二重ルシファーゼレポーターシステムによるCRISPRプラスミドの構築と哺乳動物細胞におけるノックアウト効率の検出

このプロトコルは、効率的なsgRNAベクターの生成および最適化における重要なステップを説明する。候補sgRNAの先行加速は、相対的な時間と推論をターゲットにしています。このプロトコルの主な利点は、内因性遺伝子を編集することなく、各sgRNAのDNAコードインプレッションを分析することができるということです。

この事前選択方法は、二本鎖破断を通じて他の遺伝子編集手段にも適用することができる。まず、凍結乾燥したオリゴヌクレオチドを、二重蒸留水中の10ミクロモルの最終濃度に希釈します。余分なバッファーを追加せずに、薄層 PCR チューブ内の前方オリゴヌクレオチドとリバース オリゴヌクレオチドを 1 対 1 の比率で混合します。

95°Cで5分間インキュベートし、温度を摂氏72度まで10分間下げます。PCRマシンからオリゴヌクレオチドミックスを取り出し、室温で冷却させます。pX330-xCas9ベクターを消化するには、Bbs1で、ベクター、酵素、および消化バッファーを50マイクロリットルの体積で組み合わせ、反応を摂氏37度で2時間インキュベートします。

細胞変換を行った後、LBプレートから5〜10個の細菌コロニーを選択し、それぞれを使用して1.5ミリリットルチューブに60ミリグラムのアンピシリンを含むLB培地1ミリリットルを接種します。その後、2〜3時間ロータリーシェーカーにチューブをインキュベートします。テキスト原稿に記載されているように、組み換えプラスミドをスクリーニングするPCRを実行し、10ボルト/センチメートルの下で2%アガロースゲルで製品を実行します。

陽性プラスミドを同定した後、それらを使用して、レポーターベクターと共に、適切な細胞株を共にトランスフェクトする。細胞をライゼするには、培養細胞から増殖培地を除去する。PBSで培養容器の表面を静かに洗浄し、各培養ウェルにPLBの100マイクロリットルを分配し、細胞モノ層を完全に覆う。

プレートを室温で20分間インキュベートし、その後、さらなる取り扱いまたは保管のためにチューブまたはバイアルにリゼートを移します。二重ルシファーゼアッセイを実行するには、2秒の予読遅延を提供し、その後10秒の測定期間を提供するようにルミノメーターをプログラムします。次いで、100マイクロリットルのルシファーゼアッセイ試薬を適当な数のルミノメーターチューブに分配する。

20マイクロリットルの細胞ライセートをルミノメーターチューブに慎重に加え、2~3回ピペットで混合します。チューブをルミノメーターに入れ、読み取りを開始します。サンプルチューブをルミノメーターから取り外します。
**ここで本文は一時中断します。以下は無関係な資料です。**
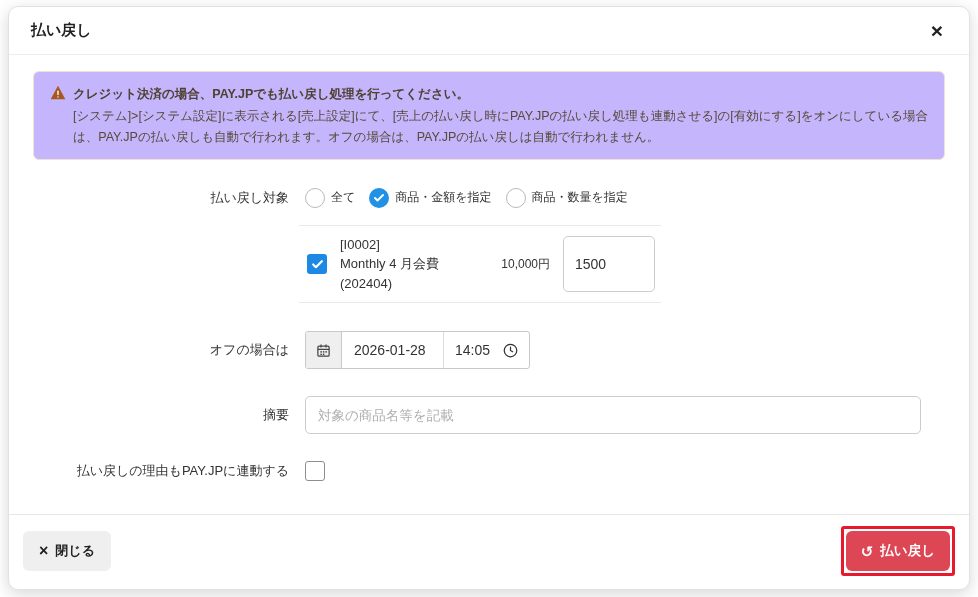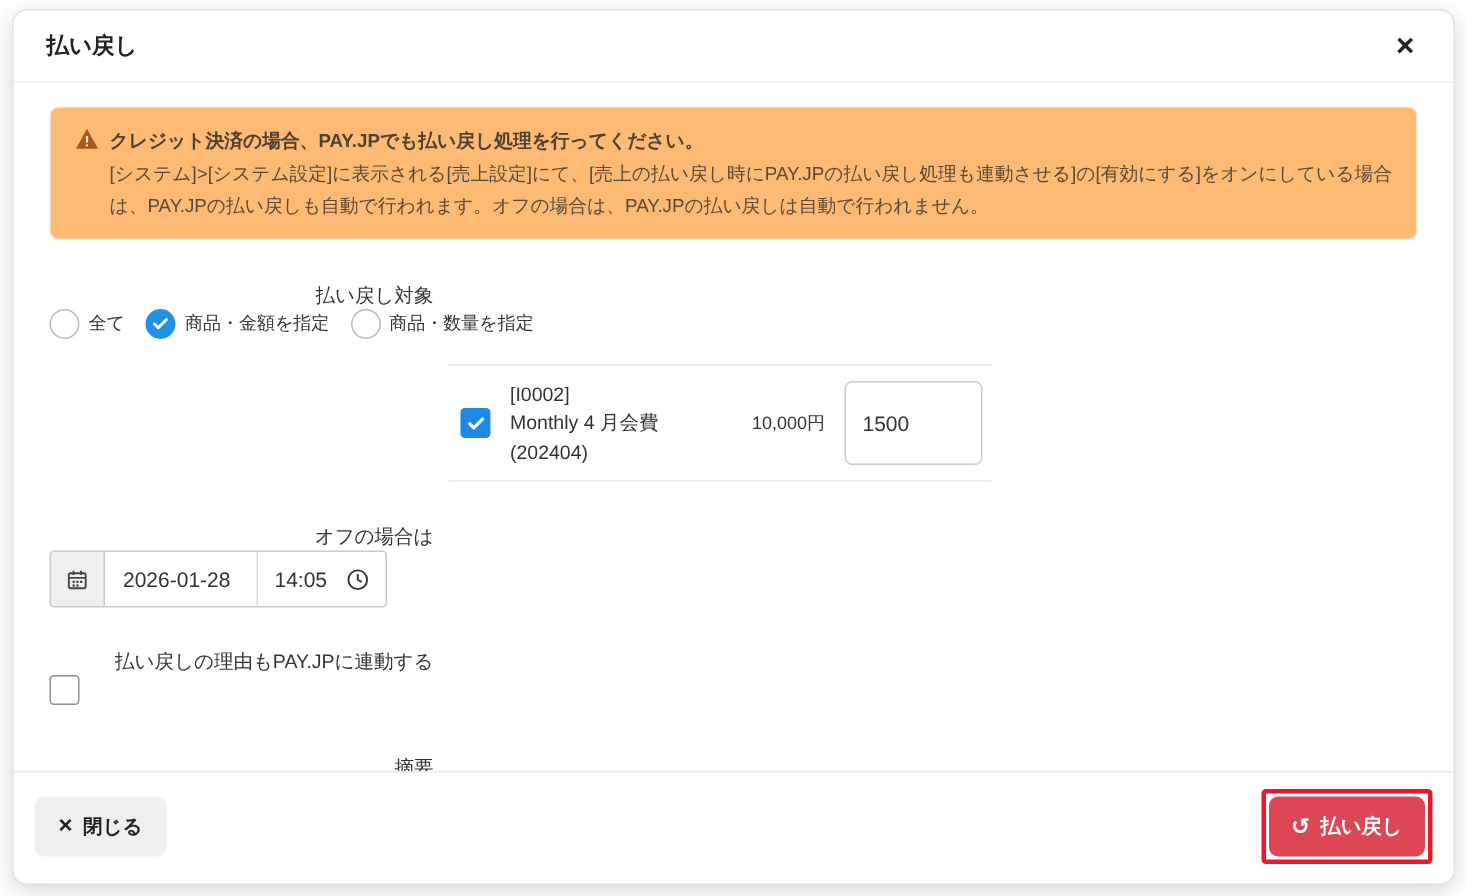"クレジット決済の場合、PAY.JPでも払い戻し処理を行ってください。" .alert-warning { background: #fdba74 -> #c4b5fd }
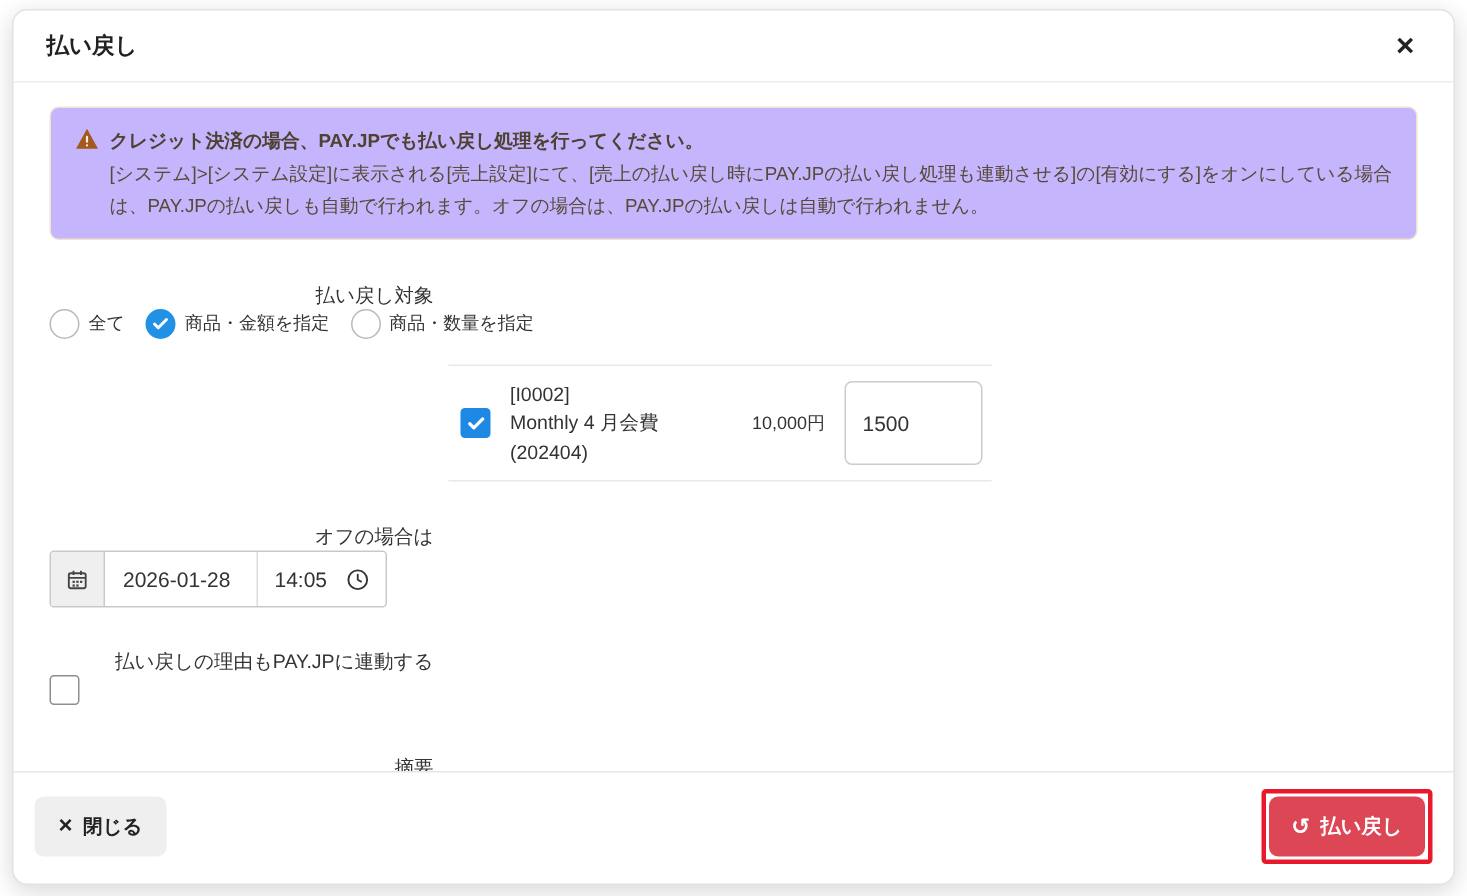"払い戻し対象" .form-row { align-items: none -> center; flex-direction: column -> none }
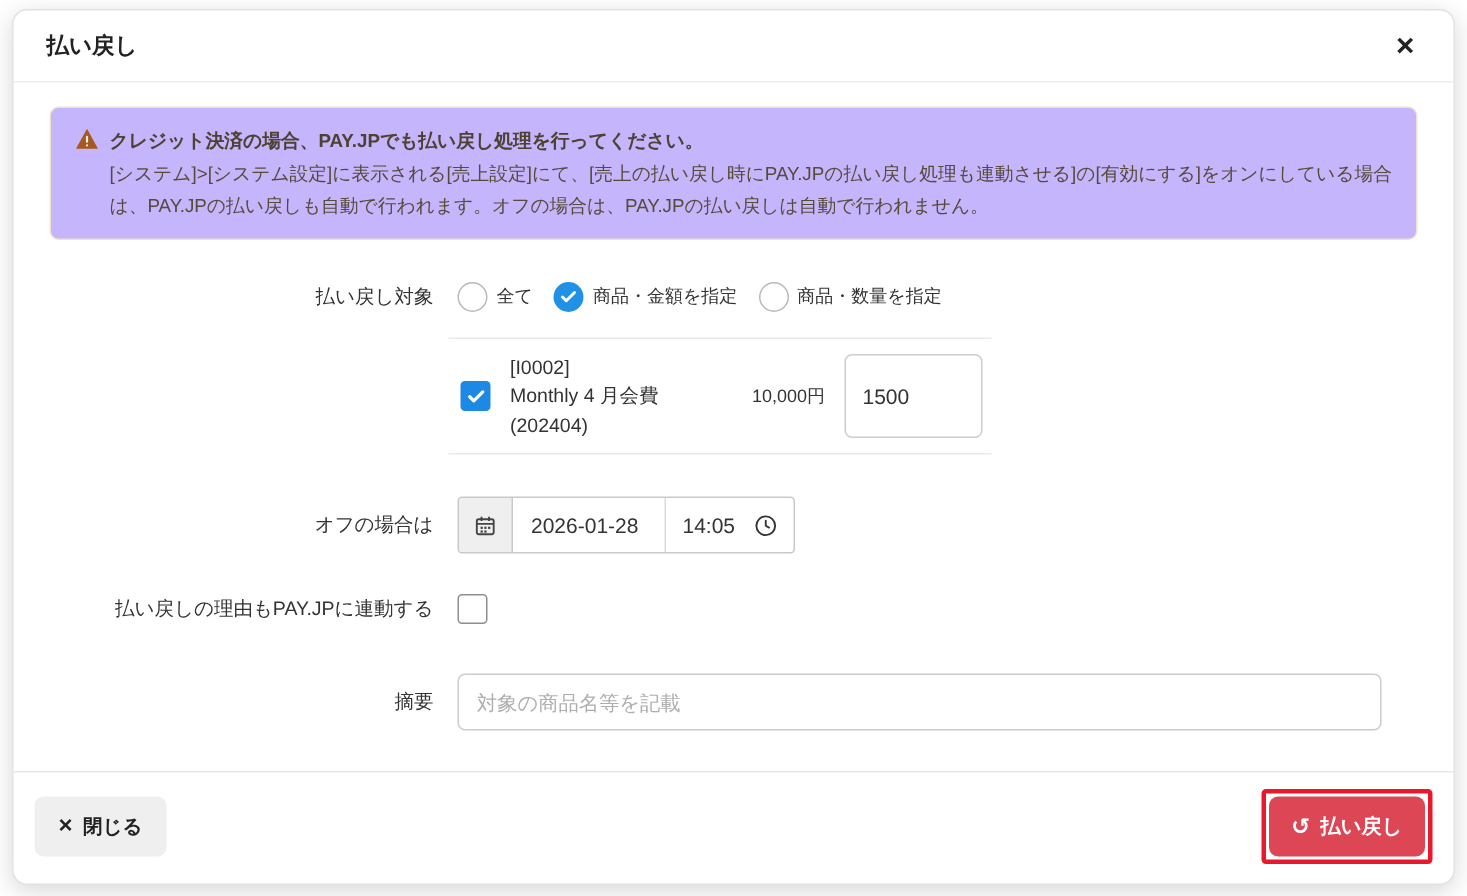"払い戻しの理由もPAY.JPに連動する" div.form-row { order: before "摘要" -> after "摘要" }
100マイクロリットルのストップ試薬と渦を短時間加え、混合します。サンプルをルミノメーターに戻し、読み取りを開始します。レニラルシファーゼ活性を記録し、ホタルルシファーゼ活性、具体的には画面に表示される比率の逆数に正規化した。

終了したら、反応管を捨てます。この方法は、ヒツジDKK2エソン1用の3つのsgRNAベクターを生成するために使用した。sgRNAおよびxCas9発現ベクターは、ベクター骨格を事前に消化し、続いてアニールオリゴペアを介して一連の短い二本鎖DNA断片を連結することによって構築された。

7つの細菌コロニーを特異的プライマーペア誘導PCRでスクリーニングし、陽性コロニーを検出した。pX330-xCas9 T1、T2、およびT3の遺伝子標的容量を、デュアルルシファーゼアッセイで同時に検出した。最後のsgRNAベクターは、最も高い検出シグナルを表示し、その後、羊の遺伝子編集研究に使用されました。

このプロトコルに従って、T7EIアッセイまたはリボヌクレアーゼアッセイを行うことができる。これらの追加措置は、内因性遺伝子編集のより正確な印象を与える。